Do we really want a Russian UN Drug Czar?

Russia has one of the worst records on drug policy and human rights
Friday, July 9, 2010

According to the Transform blog, it has been confirmed that the Russian diplomat Yuri V. Fedotov has been appointed as the new Executive Director of the UN Office of Drugs and Crime (UNODC). What will be the implications? Russia has one of the worst records on drug policy and human rights: it ignores scientific evidence on effective HIV prevention among drug users and its punitive drug laws push drug users to the margins of society. Afghan opium poppy farmers could suffer from this appointment as well. The Russians hold them responsible for the 30,000 drug deaths in Russia every year.

An Executive Director is supposed to be independent and not in the service of any country. However, Fedatov is a 40-year career diplomat – so we should probably not be under any illusions about his independence or loyalties. Given the recent diplomatic offensive of Russia in favour of spraying the poppy fields in Afghanistan, this appointment may be considered as a victory in Russian Federation's drive for a hard line in the region.

fedotov_noIn the past years NATO troops, unwilling to alienate local farmers, did not destroy poppy fields in territories taken from the Taliban; instead the paid farmers to do it themselves . According to Viktor Ivanov, the head of Russia’s Federal Drug Control Service (FSKN), the unwillingnes to destroy the opium fields by NATO and Western powers runs "counter to the UN resolution on the obligation of all the countries to destroy plantations with narcotics-containing crops".

Russian top officials have described the situation in Afghanistan as “narco-aggression” against Russia and a new "opium war." Russia is blaming the 30,000 drug users – aged 28 on average – that die in Russia each year on the Afghan farmers and NATO's policies, instead of their own abysmal drug policy.

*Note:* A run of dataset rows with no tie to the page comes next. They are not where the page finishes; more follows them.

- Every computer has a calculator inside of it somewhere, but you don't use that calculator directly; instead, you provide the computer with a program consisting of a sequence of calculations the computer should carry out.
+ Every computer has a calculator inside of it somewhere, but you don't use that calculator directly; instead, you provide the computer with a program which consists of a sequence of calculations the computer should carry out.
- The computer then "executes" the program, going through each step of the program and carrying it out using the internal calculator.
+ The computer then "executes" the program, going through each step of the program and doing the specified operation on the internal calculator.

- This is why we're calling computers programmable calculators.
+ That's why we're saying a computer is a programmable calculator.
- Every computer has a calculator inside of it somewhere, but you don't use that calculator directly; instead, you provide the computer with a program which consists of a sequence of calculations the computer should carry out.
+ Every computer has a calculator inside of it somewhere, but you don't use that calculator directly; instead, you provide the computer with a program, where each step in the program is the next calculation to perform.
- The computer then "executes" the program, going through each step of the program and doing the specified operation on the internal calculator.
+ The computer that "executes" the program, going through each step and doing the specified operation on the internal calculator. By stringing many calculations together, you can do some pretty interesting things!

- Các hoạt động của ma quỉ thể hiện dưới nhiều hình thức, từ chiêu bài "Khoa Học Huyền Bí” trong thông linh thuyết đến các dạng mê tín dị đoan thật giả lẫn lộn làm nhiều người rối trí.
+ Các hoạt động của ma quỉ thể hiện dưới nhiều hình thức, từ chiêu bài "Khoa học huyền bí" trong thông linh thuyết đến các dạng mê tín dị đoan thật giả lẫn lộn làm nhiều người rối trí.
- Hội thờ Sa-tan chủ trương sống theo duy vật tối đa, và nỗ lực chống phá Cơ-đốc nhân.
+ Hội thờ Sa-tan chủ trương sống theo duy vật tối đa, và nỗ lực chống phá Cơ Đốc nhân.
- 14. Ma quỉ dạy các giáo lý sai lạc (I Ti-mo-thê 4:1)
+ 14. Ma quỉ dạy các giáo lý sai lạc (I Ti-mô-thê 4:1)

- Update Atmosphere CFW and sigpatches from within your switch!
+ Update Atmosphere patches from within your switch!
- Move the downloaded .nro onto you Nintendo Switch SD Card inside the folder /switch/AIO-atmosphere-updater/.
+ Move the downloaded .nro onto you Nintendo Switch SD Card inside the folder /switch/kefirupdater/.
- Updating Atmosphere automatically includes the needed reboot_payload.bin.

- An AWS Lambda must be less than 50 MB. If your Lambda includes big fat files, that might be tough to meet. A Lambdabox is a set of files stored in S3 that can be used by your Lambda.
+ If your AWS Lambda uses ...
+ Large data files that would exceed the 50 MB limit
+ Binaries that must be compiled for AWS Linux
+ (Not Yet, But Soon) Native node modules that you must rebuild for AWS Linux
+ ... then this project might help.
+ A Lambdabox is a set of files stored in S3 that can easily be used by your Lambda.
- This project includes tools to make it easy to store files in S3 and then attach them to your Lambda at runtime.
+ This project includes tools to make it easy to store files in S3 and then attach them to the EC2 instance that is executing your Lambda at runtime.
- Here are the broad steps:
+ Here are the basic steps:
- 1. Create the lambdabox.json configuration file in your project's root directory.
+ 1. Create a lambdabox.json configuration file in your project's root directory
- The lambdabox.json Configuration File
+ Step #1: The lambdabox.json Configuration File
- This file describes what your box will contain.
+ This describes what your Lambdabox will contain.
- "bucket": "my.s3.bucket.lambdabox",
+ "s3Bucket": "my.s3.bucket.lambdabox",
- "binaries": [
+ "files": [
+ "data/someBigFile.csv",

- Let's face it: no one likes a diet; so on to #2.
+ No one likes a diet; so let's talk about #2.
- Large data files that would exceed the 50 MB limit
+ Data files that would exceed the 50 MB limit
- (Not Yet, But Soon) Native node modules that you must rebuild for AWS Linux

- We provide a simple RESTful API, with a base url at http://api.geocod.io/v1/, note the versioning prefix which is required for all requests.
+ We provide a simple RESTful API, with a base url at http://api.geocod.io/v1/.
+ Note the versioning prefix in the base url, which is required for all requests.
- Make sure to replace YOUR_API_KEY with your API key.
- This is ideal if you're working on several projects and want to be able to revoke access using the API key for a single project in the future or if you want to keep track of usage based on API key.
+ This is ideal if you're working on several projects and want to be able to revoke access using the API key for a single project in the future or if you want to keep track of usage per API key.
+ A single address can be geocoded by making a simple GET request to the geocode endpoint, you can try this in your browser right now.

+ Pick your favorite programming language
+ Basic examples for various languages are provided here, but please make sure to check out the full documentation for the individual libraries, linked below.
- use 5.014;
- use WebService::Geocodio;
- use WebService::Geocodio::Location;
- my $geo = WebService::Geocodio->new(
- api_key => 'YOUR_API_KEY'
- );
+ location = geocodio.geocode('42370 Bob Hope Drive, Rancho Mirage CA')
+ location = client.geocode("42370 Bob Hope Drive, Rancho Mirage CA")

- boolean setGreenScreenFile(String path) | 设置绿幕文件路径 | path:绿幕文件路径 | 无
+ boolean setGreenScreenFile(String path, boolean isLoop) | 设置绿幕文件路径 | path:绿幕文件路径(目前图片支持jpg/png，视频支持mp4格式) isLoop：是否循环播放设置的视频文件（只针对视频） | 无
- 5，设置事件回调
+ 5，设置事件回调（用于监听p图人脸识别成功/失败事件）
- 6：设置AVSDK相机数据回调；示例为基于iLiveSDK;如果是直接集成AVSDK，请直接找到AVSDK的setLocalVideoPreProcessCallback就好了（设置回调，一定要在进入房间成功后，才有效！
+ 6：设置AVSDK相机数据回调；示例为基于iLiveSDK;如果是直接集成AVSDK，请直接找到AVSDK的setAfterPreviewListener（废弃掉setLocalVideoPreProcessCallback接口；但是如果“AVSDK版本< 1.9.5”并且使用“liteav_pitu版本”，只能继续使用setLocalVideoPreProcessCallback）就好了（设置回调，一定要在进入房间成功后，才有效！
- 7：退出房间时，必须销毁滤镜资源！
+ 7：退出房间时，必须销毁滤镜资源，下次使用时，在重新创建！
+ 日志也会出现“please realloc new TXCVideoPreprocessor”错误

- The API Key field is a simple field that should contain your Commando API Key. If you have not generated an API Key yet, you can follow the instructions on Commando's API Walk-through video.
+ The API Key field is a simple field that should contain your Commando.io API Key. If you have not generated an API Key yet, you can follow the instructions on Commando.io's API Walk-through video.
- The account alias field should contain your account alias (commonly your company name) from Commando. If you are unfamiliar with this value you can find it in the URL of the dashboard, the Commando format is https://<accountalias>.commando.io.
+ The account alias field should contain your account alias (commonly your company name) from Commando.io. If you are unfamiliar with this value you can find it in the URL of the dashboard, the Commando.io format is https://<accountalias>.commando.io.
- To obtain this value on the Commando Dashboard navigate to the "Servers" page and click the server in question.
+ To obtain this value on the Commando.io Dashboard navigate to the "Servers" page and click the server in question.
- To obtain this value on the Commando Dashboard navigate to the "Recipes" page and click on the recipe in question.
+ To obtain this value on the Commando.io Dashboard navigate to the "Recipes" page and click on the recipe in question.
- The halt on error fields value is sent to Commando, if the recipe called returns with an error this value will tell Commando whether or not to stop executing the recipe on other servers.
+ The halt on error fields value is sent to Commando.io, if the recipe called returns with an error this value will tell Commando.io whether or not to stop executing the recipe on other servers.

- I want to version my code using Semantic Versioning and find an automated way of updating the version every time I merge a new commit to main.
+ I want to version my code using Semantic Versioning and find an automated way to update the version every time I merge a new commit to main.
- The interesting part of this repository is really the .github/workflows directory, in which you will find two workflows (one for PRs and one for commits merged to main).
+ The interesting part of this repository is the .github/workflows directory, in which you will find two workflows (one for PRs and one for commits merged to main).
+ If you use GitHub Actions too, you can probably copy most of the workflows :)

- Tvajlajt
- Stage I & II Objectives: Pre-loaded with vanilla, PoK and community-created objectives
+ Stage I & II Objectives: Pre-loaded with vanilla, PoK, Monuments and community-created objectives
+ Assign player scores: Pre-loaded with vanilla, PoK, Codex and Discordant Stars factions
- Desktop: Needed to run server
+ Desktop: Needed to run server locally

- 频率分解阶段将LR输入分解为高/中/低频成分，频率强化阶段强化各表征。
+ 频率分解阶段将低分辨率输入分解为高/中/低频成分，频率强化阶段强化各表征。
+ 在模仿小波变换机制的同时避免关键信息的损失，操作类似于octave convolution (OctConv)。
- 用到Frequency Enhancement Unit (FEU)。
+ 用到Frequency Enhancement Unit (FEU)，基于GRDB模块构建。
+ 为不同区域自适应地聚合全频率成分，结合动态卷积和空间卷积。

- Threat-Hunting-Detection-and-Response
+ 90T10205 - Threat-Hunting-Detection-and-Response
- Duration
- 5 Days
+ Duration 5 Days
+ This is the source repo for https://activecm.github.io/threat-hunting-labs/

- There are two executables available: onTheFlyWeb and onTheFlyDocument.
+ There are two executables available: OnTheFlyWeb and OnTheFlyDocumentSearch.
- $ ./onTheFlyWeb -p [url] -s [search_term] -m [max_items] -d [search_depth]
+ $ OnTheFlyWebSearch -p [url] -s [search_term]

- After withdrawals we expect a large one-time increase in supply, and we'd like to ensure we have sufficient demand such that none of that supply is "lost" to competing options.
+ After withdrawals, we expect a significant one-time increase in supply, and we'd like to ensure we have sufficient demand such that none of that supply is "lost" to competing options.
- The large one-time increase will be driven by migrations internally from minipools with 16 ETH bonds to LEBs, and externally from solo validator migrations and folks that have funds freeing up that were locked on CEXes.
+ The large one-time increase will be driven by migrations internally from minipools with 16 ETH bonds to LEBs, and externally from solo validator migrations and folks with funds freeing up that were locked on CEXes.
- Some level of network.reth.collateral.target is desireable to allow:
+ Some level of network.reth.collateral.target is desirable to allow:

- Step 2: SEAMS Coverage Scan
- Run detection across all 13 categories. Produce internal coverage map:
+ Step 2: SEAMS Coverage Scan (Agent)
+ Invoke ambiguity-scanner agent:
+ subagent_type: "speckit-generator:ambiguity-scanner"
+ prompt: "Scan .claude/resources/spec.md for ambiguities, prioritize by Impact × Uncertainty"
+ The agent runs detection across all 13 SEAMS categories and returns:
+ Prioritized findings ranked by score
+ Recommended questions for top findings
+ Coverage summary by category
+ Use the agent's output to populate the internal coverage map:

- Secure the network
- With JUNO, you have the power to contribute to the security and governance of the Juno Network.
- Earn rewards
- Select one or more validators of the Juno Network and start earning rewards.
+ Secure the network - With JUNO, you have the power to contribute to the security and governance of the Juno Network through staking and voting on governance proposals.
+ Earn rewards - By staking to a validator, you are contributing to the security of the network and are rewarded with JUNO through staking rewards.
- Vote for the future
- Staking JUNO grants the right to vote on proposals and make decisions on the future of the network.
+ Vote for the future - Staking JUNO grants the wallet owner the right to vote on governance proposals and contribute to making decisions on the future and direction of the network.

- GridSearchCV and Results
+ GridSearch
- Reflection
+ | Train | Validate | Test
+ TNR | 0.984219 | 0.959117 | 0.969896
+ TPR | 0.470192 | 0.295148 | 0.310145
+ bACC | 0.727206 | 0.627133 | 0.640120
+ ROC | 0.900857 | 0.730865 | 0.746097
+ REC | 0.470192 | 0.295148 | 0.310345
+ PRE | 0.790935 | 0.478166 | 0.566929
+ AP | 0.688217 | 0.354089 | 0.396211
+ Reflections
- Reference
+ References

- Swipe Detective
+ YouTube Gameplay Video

An article in the Lancet published just this week (Russian injected drug use soars in face of political inertia) provides a useful summary overview of the disastrous drug policy in Russia:

“According to WHO and UNAIDS, Russia has one of the world's most serious injection drug-use epidemics, which in turn is fuelling an explosion in HIV/AIDS incidence. Research by HIV/AIDS monitors in Russia estimate that there are up to 2 million injecting drug users in Russia, 60-70% of whom have HIV-related illnesses. Up to two-thirds of new HIV cases in Russia are linked with injected drug use, and according to UNAIDS there are an estimated 1 million people with HIV in Russia. HIV prevalence in Russia has doubled since 2001. The Russian authorities have come in for fierce international criticism over their policy towards the treatment of drug addiction, which relies almost exclusively on the promotion of abstinence. Opiate-substitution therapy, such as providing methadone, or buprenorphine, which is standard practice in much of the rest of the world, is banned by law, and promotion of its use is punishable by a jail sentence. Some Russian doctors who have advocated methadone use for drug users in harm-reduction programmes say they have subsequently faced harassment.”

This is the country that pretends to lead the world on drug control. The Hungarian Civil Liberties Union (HCLU) started a campaign against the nomination on their Drug Reporter site. There you can sign a letter to Ban Ki Moon against the nomination.

Although it seems unlikely that Fedatov could seriously promote a hard line Russian approach on demand reduction within the UNODC, the new Executive Director might stall the slow progress made over the past few years. His appointment is a direct challenge to the many member states active within the UN who have adopted pragmatic harm reduction positions.

Things may be worse in the area of supply reduction, in particular for the Afghan opium farmers. Russia seems to be determined to stamp out opium cultivation with whatever means possible. One of this means is Mr. Fedotov. Another one might be a biological control agent based on the plant pathogenic fungus Dendryphion papaveraceae. The history of the development of the fungus is described by TNI in Vicious Circle - The Chemical and Biological "War on Drugs".

The fungus has been developed by the Institute of Genetics in Tashkent, Uzbekistan, with financial support from the UNDCP – the forerunner of the UNODC. Under international pressure the UNODC had to retreat from the programme and did not endorse its implementation. It is not clear who can decide on the use of the fungus right now.

Now that the Obama administration is moving away from the 'war on drugs' and is gradually giving up its resistance against harm reduction, it seems that the Russian Federation is set to replace the United States as the main global drug warrior. With a Russian career diplomat heading the "independent" UN drug control machinery.